All companies must keep an internal data breach register. This must record certain details of all data breaches and it is vital therefore that employees are informed and trained on what a personal data breach may look like in practice and the steps they have to take to report the breach internally. The register must be available for inspection by the ICO, upon request. Keeping and maintaining the breach register is therefore a key way in which employers can demonstrate their ability to comply with the overarching principle of accountability
What should HR’s role be in connection with personal data breaches?
We recommend that as part of their GDPR planning project, HR practitioners consider the following
- It is recommended that a HR resource is designated as being the person to whom employees may direct any queries regarding personal data breaches.
- HR should have input into developing the organisation’s internal data breach reporting procedure to ensure that it makes sufficiently clear what the obligations of employees are in the event of a personal data breach.
- Once the internal breach reporting procedure is finalised, HR will have a key role in ensuring that all employees are made aware of the procedure (and any accompanying policy) and what their obligations are, should they suspect a data breach.
- Thought should be given to whether there are any measures that can be taken to foster an internal culture, in which those that report personal data breaches do not fear that they will face repercussions from reporting such a breach.

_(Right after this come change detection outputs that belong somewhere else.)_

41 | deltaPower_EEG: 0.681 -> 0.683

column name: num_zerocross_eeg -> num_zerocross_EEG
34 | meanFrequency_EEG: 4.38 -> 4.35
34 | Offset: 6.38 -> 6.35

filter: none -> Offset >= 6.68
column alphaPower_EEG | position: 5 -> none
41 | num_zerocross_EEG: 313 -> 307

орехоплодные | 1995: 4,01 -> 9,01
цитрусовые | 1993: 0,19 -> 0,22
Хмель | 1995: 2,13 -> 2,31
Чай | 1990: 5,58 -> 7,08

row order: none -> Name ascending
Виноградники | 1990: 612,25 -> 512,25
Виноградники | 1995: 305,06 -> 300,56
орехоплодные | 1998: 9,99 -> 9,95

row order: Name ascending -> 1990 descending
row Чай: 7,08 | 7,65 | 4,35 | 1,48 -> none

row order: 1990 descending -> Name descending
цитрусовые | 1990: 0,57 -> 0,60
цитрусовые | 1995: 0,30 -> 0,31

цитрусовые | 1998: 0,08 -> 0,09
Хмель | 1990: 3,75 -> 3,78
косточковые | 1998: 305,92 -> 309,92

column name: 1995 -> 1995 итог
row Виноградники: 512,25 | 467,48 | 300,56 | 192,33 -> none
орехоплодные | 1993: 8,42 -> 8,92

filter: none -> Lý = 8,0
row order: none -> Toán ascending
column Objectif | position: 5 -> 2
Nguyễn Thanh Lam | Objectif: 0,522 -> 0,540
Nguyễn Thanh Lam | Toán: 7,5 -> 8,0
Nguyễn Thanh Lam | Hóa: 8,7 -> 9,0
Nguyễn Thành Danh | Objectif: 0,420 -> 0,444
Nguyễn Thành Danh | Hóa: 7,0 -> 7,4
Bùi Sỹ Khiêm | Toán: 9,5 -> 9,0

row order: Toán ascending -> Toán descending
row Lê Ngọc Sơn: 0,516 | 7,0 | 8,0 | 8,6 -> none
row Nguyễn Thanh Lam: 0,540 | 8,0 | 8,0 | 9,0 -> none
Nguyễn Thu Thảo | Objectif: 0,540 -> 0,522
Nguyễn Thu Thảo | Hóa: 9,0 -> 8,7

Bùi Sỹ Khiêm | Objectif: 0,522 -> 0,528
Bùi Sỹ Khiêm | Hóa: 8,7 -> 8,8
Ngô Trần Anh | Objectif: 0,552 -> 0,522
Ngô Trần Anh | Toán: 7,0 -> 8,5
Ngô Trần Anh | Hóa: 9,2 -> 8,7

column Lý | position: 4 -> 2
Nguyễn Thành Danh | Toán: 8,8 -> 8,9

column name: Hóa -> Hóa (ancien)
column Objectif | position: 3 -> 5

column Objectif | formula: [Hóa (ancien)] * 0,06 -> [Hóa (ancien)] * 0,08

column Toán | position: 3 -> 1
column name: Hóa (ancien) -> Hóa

- HR will have to perform a balancing act between, on the one hand, creating an open culture, and on the other hand ensuring that employees who deliberately breach personal data obligations are dealt with in accordance with company disciplinary procedures.
- HR should specifically consider whether the technical and organisational protection measures that are currently in place to ensure the security of HR data, are adequate. For example, are there any measures that can be taken to enhance this security, such as encryption and other ways of anonymising data?